• [PROBLEM STATEMENT]: Work through the entries below and report how many lines include "white". The number alone is the answer.
[[ RECORDED INFORMATION, beginning ]]
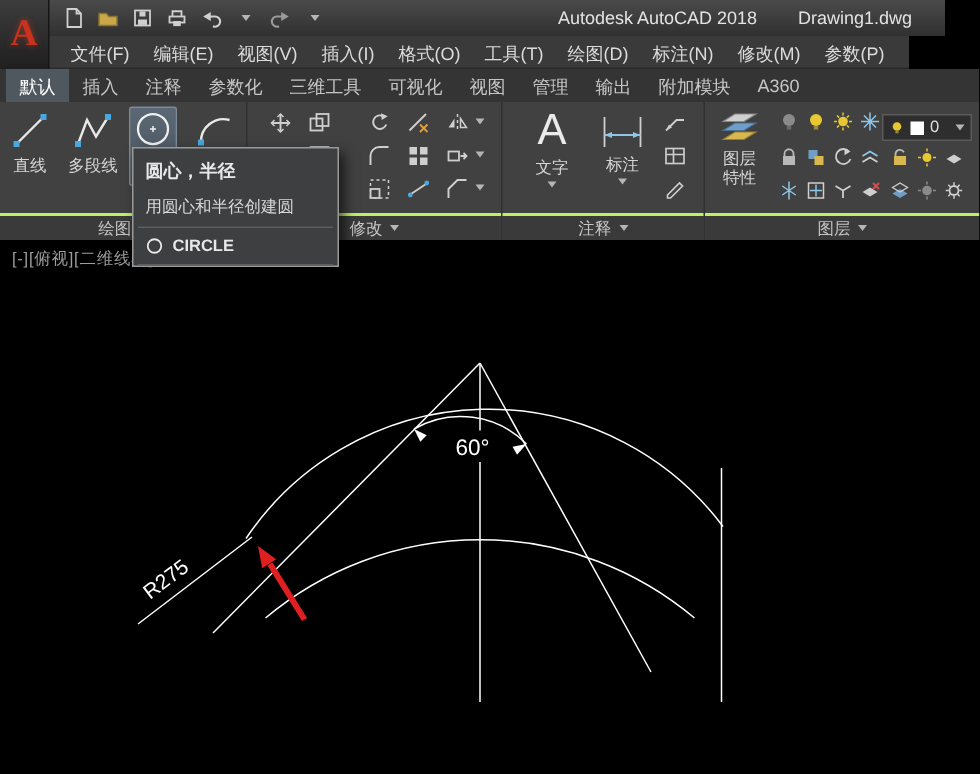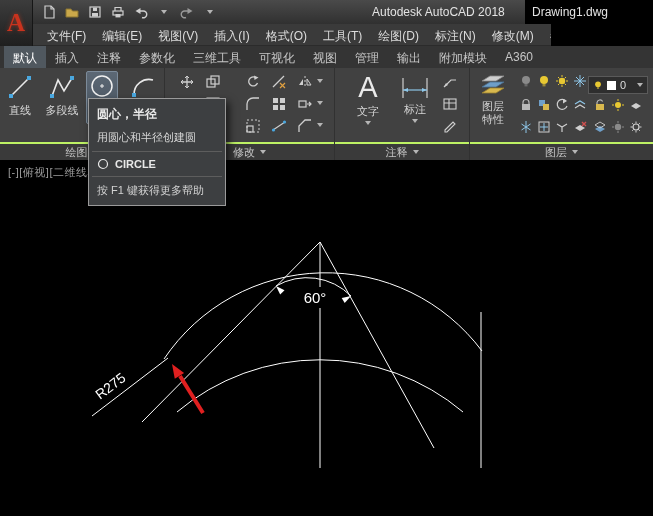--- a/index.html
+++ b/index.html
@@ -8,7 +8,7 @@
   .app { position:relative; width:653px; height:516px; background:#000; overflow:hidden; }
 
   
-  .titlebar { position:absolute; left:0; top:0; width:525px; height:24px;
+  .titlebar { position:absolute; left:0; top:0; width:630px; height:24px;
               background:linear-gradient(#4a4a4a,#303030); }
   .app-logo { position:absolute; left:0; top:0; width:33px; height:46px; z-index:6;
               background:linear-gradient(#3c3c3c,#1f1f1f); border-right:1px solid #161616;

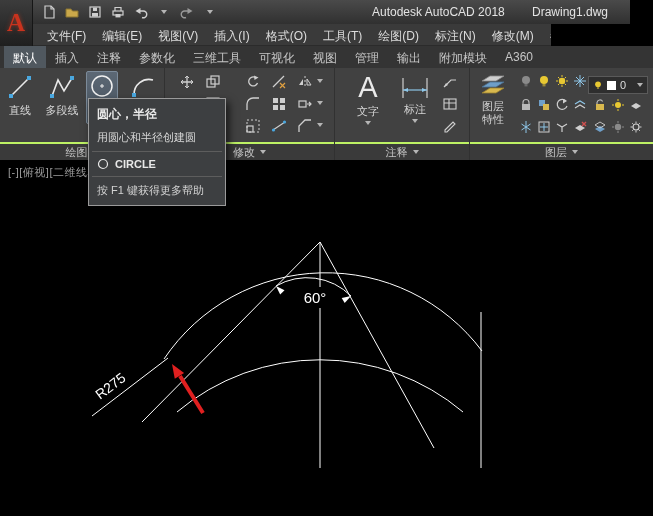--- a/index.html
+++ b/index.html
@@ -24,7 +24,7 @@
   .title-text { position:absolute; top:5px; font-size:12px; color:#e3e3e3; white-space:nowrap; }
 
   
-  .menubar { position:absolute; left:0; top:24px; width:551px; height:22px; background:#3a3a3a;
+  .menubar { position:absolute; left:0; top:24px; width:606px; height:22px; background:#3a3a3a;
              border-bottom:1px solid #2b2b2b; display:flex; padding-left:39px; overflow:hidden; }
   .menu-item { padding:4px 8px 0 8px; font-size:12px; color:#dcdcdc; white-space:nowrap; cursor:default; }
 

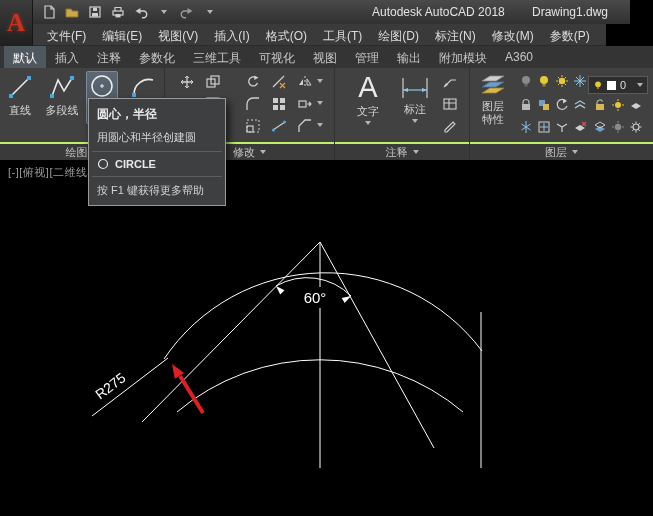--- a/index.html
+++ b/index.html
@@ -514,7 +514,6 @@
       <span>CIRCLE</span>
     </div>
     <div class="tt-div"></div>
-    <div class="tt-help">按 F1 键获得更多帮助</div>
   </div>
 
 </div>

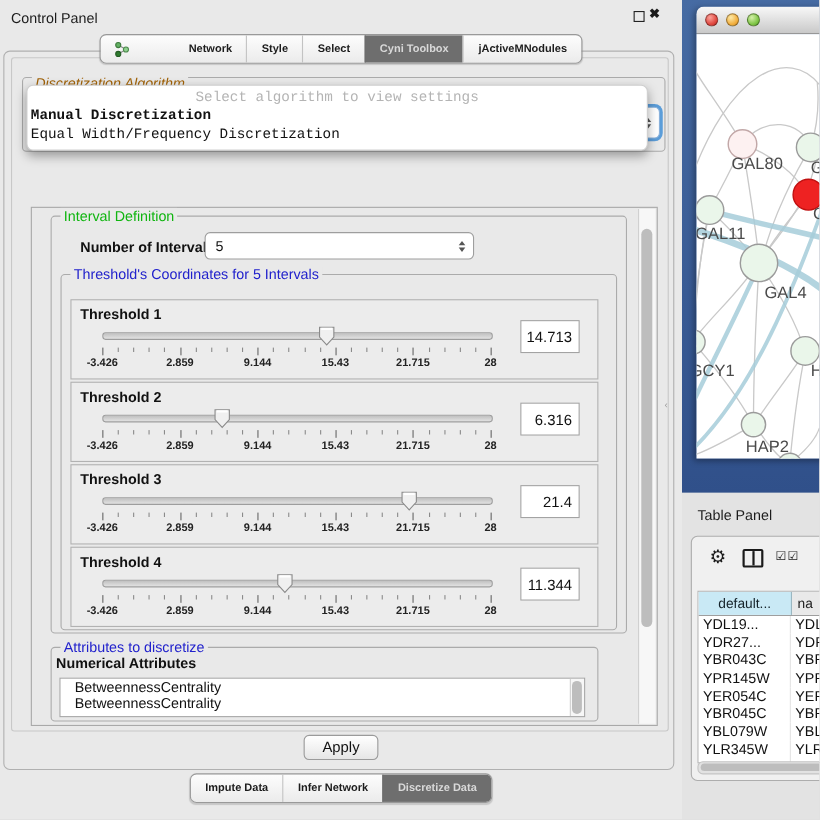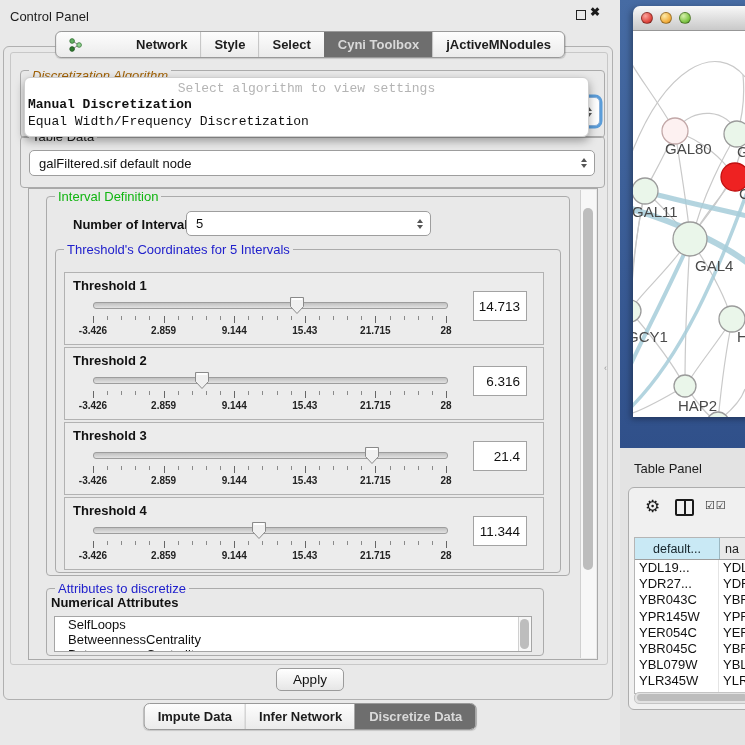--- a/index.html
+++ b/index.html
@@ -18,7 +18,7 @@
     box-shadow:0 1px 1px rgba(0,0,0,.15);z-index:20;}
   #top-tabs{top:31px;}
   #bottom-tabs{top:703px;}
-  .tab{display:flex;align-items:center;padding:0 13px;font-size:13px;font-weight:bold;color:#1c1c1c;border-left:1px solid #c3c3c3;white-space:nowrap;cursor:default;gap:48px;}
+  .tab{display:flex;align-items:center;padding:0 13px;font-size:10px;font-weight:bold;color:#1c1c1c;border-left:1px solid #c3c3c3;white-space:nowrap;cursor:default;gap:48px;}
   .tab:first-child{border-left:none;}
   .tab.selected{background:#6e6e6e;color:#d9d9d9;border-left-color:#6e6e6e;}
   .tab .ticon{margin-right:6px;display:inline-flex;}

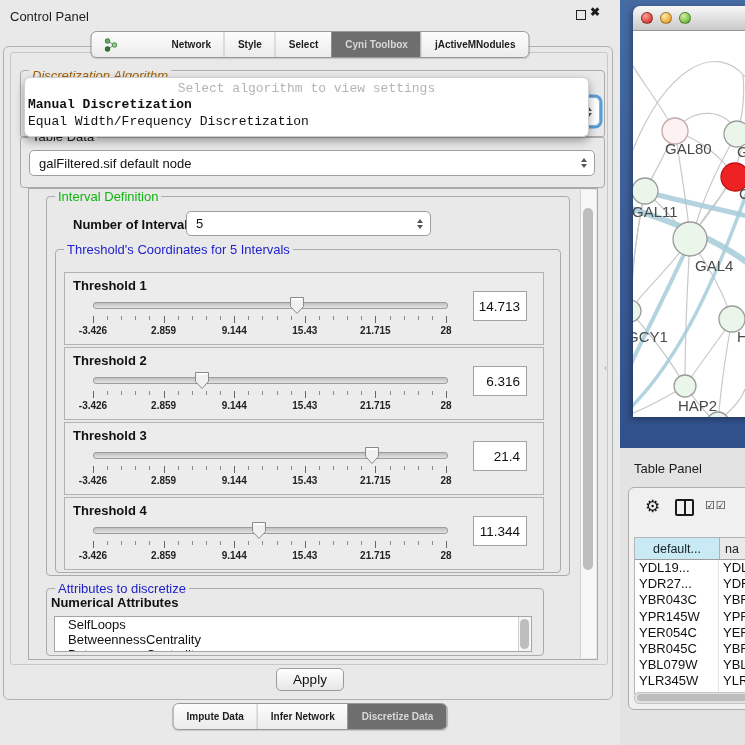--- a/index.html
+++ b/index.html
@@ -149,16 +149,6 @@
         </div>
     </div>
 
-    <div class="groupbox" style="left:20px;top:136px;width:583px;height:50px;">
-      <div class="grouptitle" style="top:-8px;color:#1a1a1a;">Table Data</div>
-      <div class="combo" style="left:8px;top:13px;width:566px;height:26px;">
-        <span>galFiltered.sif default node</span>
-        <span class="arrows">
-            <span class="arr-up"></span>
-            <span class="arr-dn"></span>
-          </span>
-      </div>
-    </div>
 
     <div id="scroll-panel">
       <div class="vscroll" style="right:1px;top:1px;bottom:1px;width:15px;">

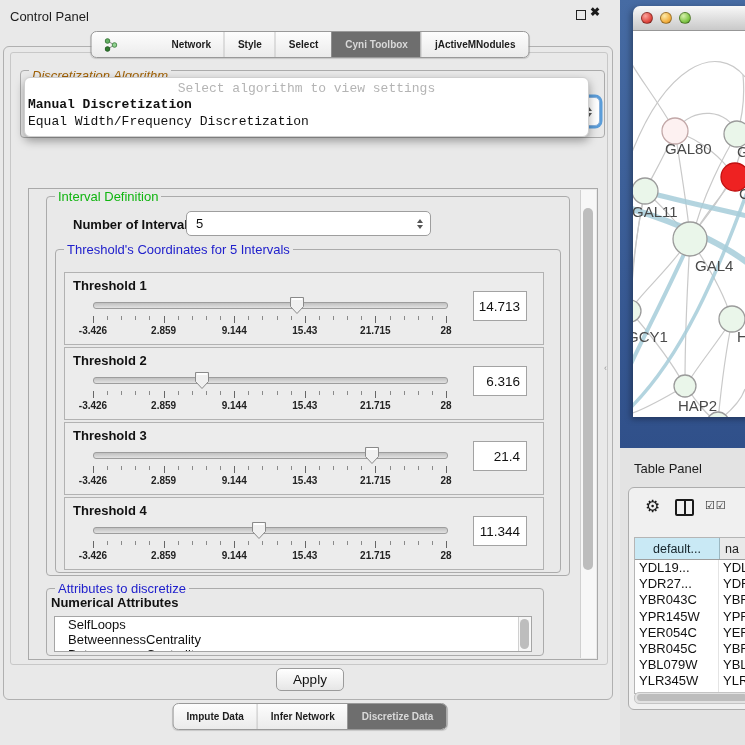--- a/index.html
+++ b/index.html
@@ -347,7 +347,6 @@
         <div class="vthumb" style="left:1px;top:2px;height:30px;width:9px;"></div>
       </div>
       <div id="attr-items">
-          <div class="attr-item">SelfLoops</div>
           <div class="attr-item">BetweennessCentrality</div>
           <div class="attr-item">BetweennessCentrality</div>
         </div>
[[ RECORDED INFORMATION, end ]]
[[ RECORDED INFORMATION, beginning ]]
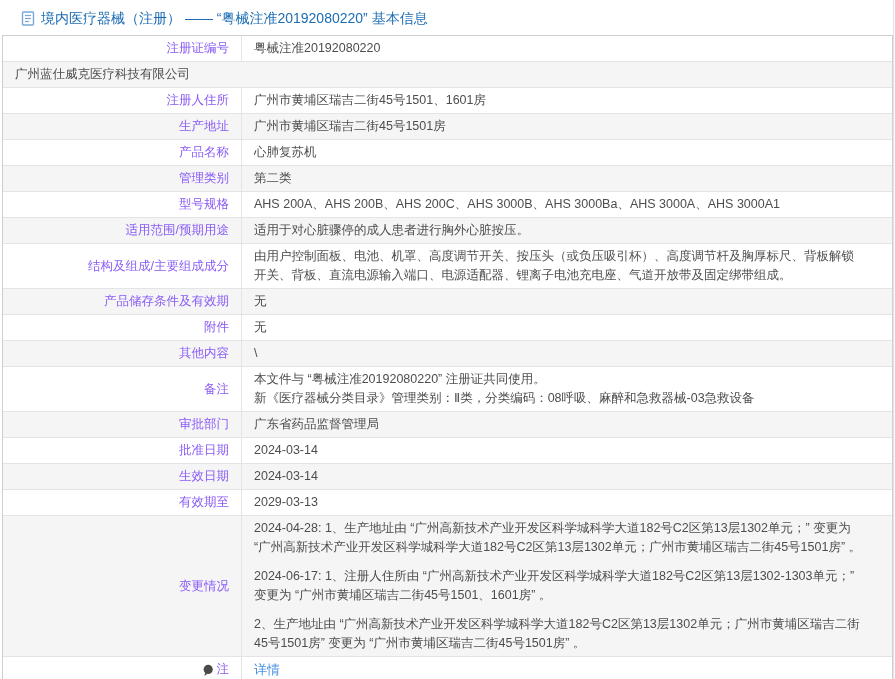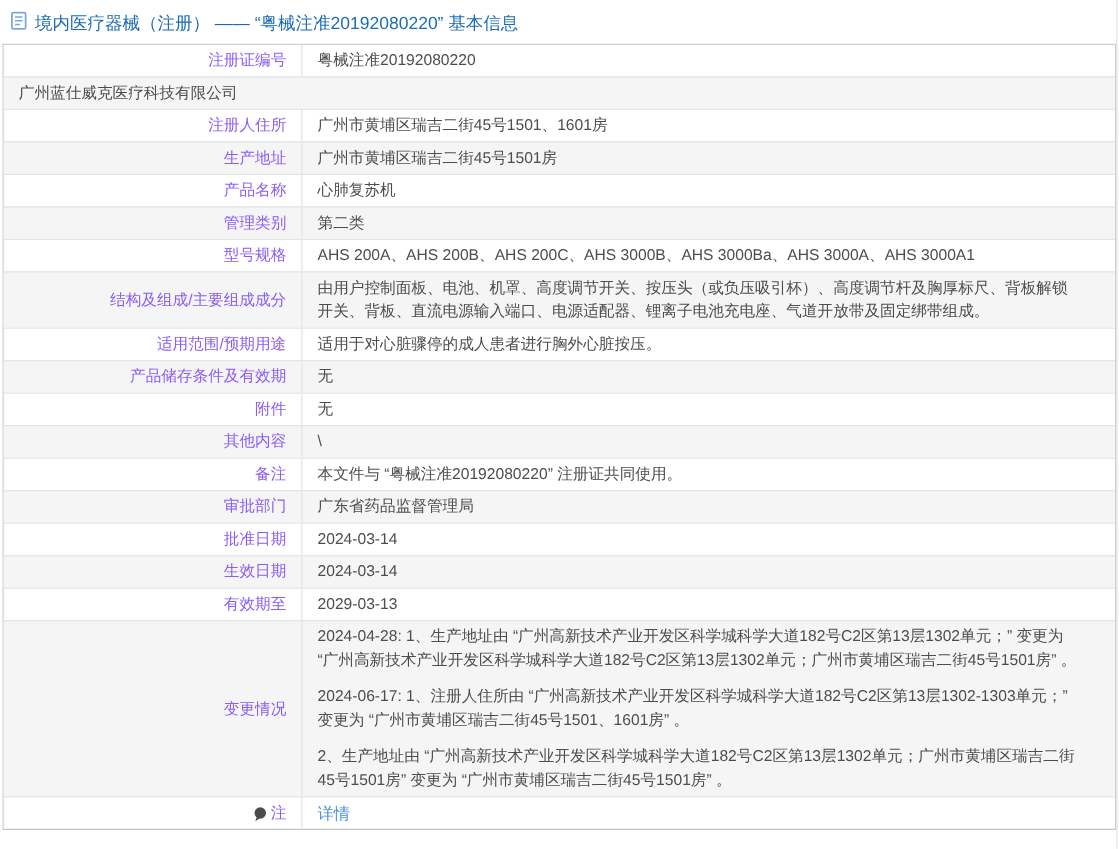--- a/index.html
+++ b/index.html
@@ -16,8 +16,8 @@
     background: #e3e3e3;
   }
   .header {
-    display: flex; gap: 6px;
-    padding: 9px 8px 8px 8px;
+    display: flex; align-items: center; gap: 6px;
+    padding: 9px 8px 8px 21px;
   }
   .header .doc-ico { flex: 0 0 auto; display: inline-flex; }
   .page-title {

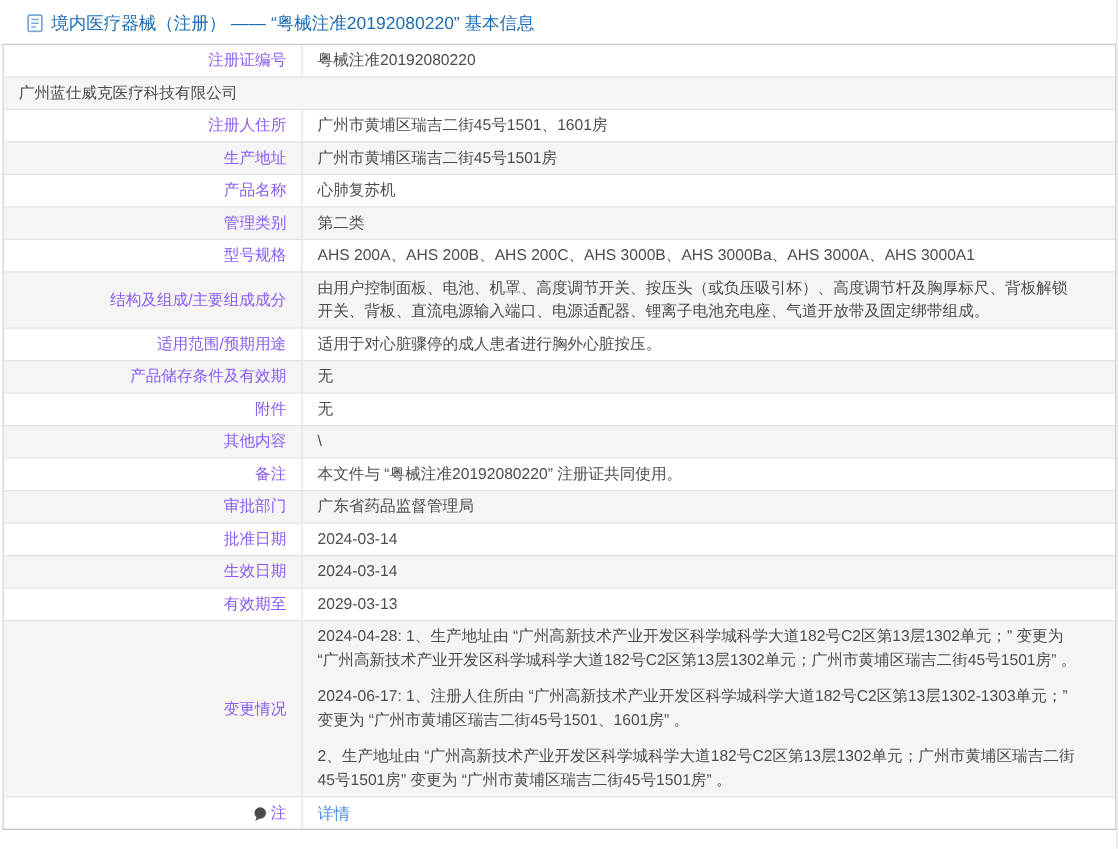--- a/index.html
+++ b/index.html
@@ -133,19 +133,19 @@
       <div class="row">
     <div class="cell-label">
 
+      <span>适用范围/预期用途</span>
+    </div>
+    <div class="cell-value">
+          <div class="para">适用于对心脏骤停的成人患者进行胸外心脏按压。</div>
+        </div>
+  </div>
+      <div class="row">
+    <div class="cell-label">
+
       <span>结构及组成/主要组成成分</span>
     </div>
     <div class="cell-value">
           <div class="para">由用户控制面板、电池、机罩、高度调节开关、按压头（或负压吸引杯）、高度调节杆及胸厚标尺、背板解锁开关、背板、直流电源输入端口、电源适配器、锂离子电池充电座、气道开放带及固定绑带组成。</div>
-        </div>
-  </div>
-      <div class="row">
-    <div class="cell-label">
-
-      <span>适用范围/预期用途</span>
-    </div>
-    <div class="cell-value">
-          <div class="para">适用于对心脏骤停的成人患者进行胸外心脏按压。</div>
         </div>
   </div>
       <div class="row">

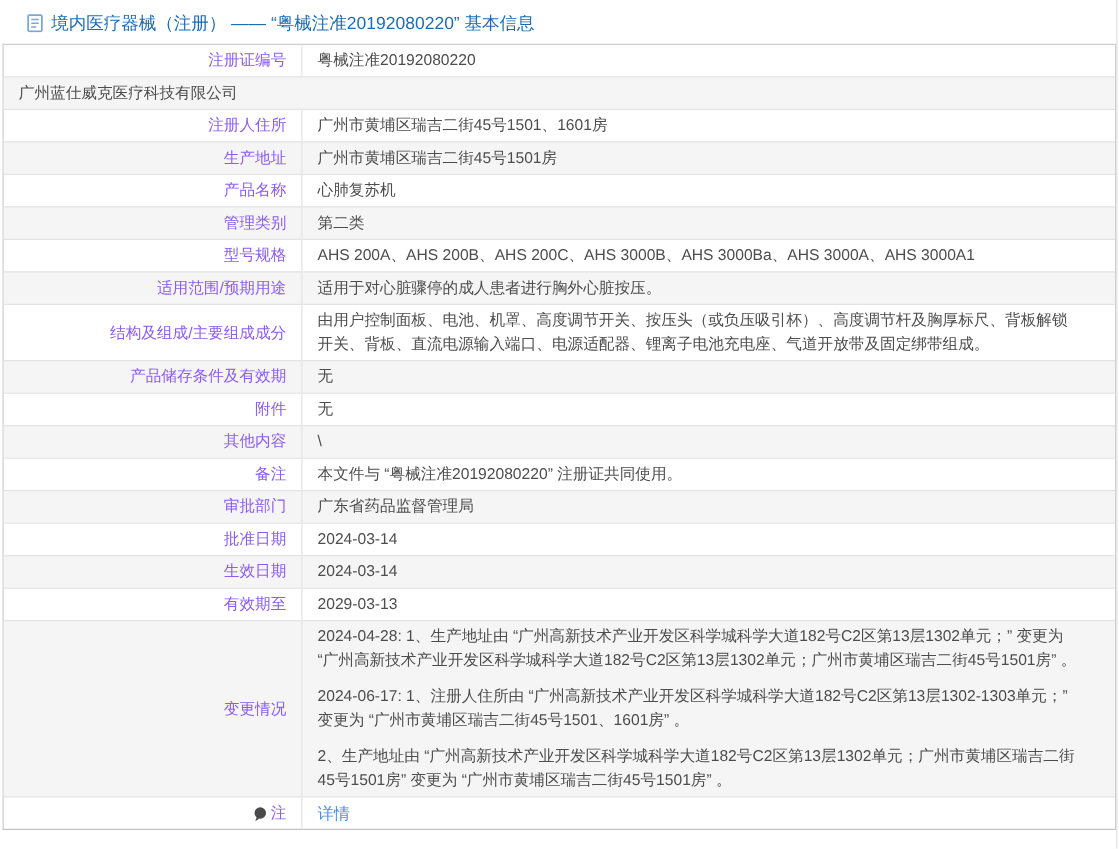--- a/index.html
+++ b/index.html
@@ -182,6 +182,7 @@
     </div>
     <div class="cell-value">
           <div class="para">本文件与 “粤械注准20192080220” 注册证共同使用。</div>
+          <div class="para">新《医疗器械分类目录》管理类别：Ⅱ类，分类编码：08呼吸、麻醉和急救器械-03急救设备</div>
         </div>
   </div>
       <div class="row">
[[ RECORDED INFORMATION, end ]]
• [FINISHED EXERCISE]: 4